In theory, anyway. The current Google Stadia demo runs at a very normal 1080p and 30fps, whereas Google is promising the coveted 4K 60fps by launch and eventually even 8K 60fps further in to the future. And, of course, it’s merely running currently existing games, which barely require it to stretch its processing muscle. Google has established its own game development subsidiary, “Stadia Games and Entertainment” to help fill in the gaps and show what the platform is truly capable of. Its helmed by Jade Raymond, who you may remember as one of the minds that helped launch the very first Assassin’s Creed for Ubisoft back in 2007.
More than a hundred developers are prepared to support Stadia, including Sega. Special support for Unity and Unreal Engine 4 is being added to Stadia as well, allowing games built for those engines to work extra well in the Stadia platform.
It also means no hacking, and no cheating. Hackers typically change local game data to give them advantages over other players. Since Stadia has no local game data, there’s nothing to hack — but the downside is that there’s also no modding, either.

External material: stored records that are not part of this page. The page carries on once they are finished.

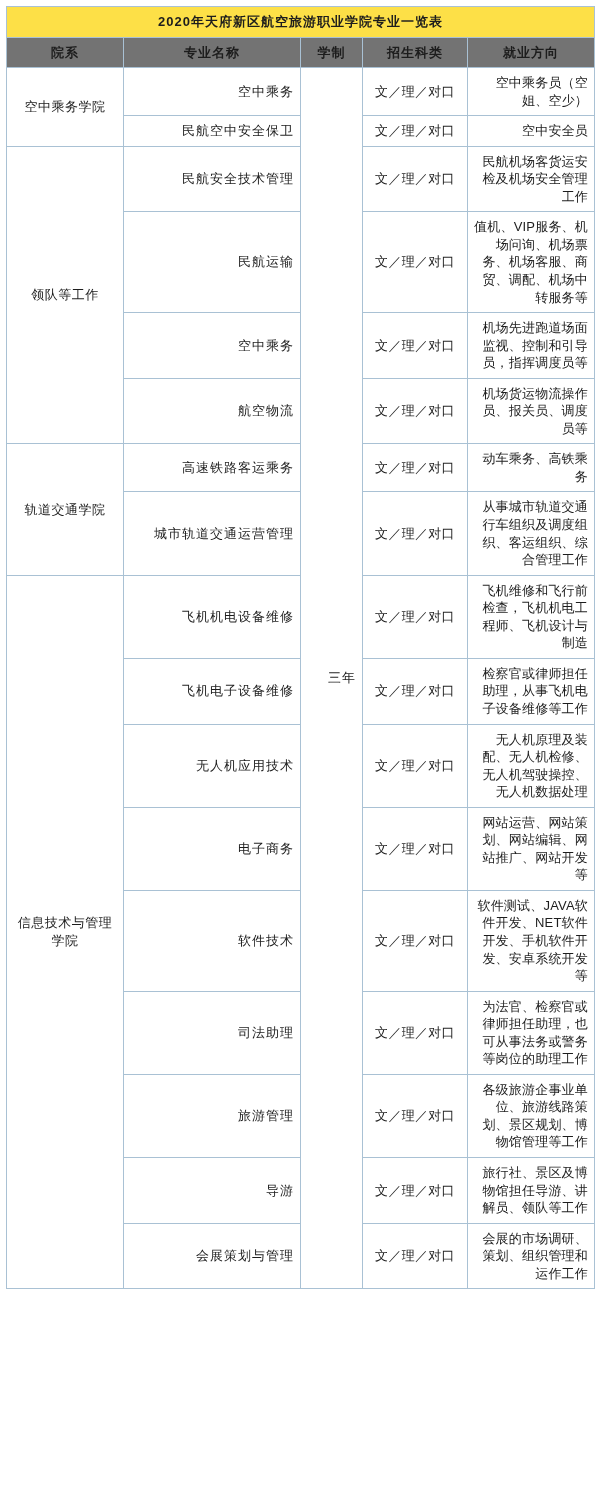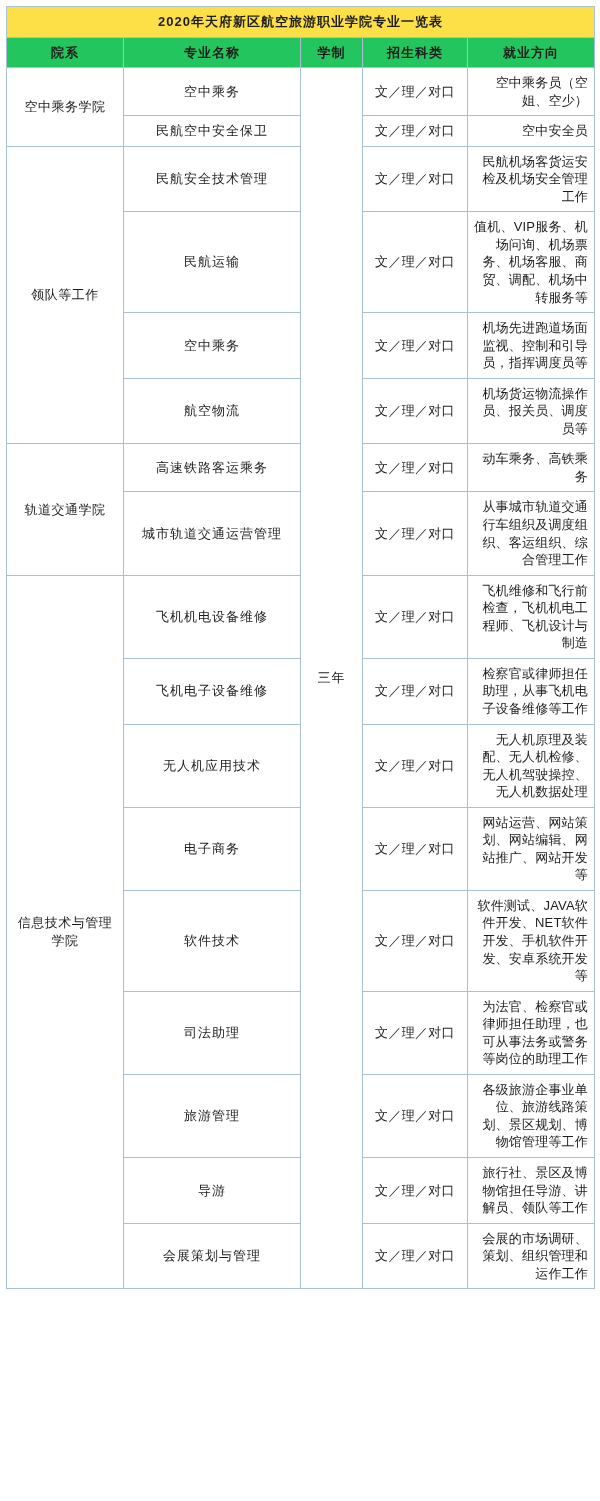--- a/index.html
+++ b/index.html
@@ -42,7 +42,7 @@
     border: 1px solid #a9c1d4;
   }
   .head-cell {
-    background: #22c55e;
+    background: #737373;
     text-align: center;
     font-weight: bold;
     font-size: 14.5px;

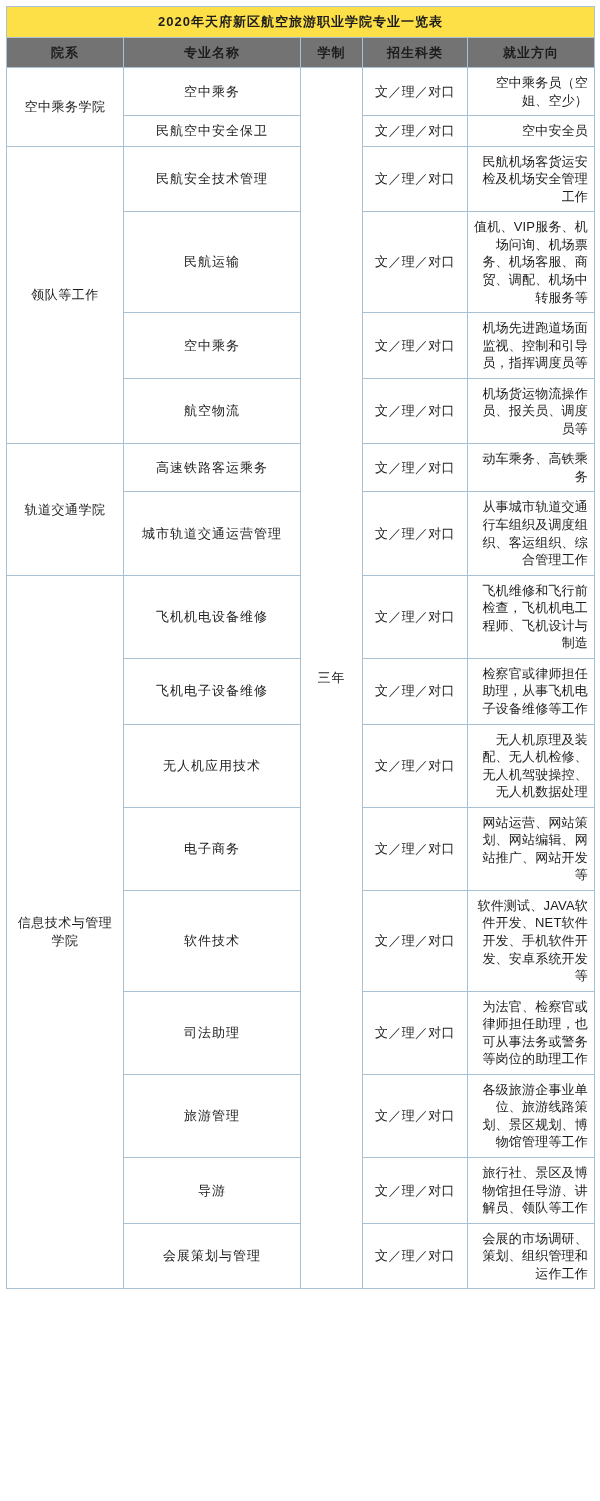--- a/index.html
+++ b/index.html
@@ -59,7 +59,7 @@
     margin-left: 20px;
   }
   .major-cell {
-    text-align: center;
+    text-align: right;
     font-size: 14.5px;
     letter-spacing: 1px;
     padding: 8px 4px;

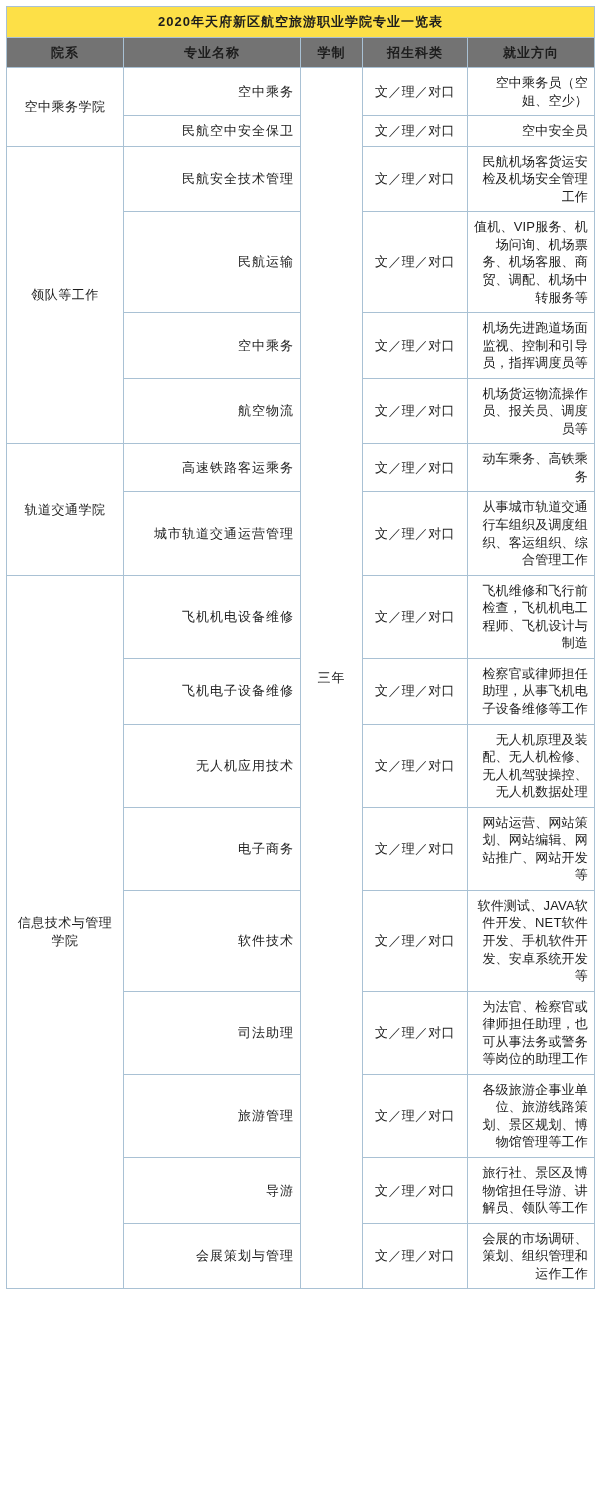--- a/index.html
+++ b/index.html
@@ -65,7 +65,7 @@
     padding: 8px 4px;
   }
   .years-cell {
-    text-align: center;
+    text-align: right;
     font-size: 14.5px;
     letter-spacing: 1px;
   }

If you’ve enjoyed a fan-made mod (like, say, “The Unleashed Project” for Sonic Generations) then nothing like that will ever be possible on Google Stadia. That wouldn’t stop “officially sanctioned” mods from appearing on the service, sort of like what Bethesda now does with Fallout 4 on the Xbox One, but your options will still be massively limited. Games will only ever be presented exactly as the developer intended, for better or worse.
And then there’s the data requirements. Since announcing, it’s been revealed that streaming a game on Stadia will eat up roughly 20 gigabytes of data per hour — a sizable amount of bandwidth. For the sake of comparison, most modern, big-budget game installs hover somewhere between 30-90gb these days, making Stadia’s 20gb-per-hour look decadent by comparison. Your internet service provider probably thinks it’s pretty decadent as well, given many ISPs have limits on how much data can be downloaded per month. For users of Comcast, that limit is 1 terabyte — or 1024 gigabytes — every month. In Stadia terms, that equals out to a limit of around 96 minutes of play per-day (across 30 days), assuming the only thing you use your connection for is playing Stadia games. If you spend a lot of time on Netflix, Youtube, or Twitch, the amount of data available for you to stream Stadia could be considerably less.
And Stadia is built to intergrate with Youtube, too. If you’re watching someone stream a game, it would be possible for you to start playing right where the streamer left off using Stadia. You could share links with your friends that jump them right in to your own save files. And at the touch of a button, you could share clips of your gameplay to Youtube at 4K resolutions, even if you yourself aren’t playing in 4K.
It all sounds like a dream. Or a nightmare, depending on your viewpoint. A world where you do not own any of your games, where you cannot touch your games, where games could vanish from the service and you’d never, ever be able to play them ever again. Does it frustrate you when your favorite TV show or movie gets taken off Netflix? Get ready for that to also happen with Stadia.
The future is coming, whether you want it or not. Stadia launches later this year.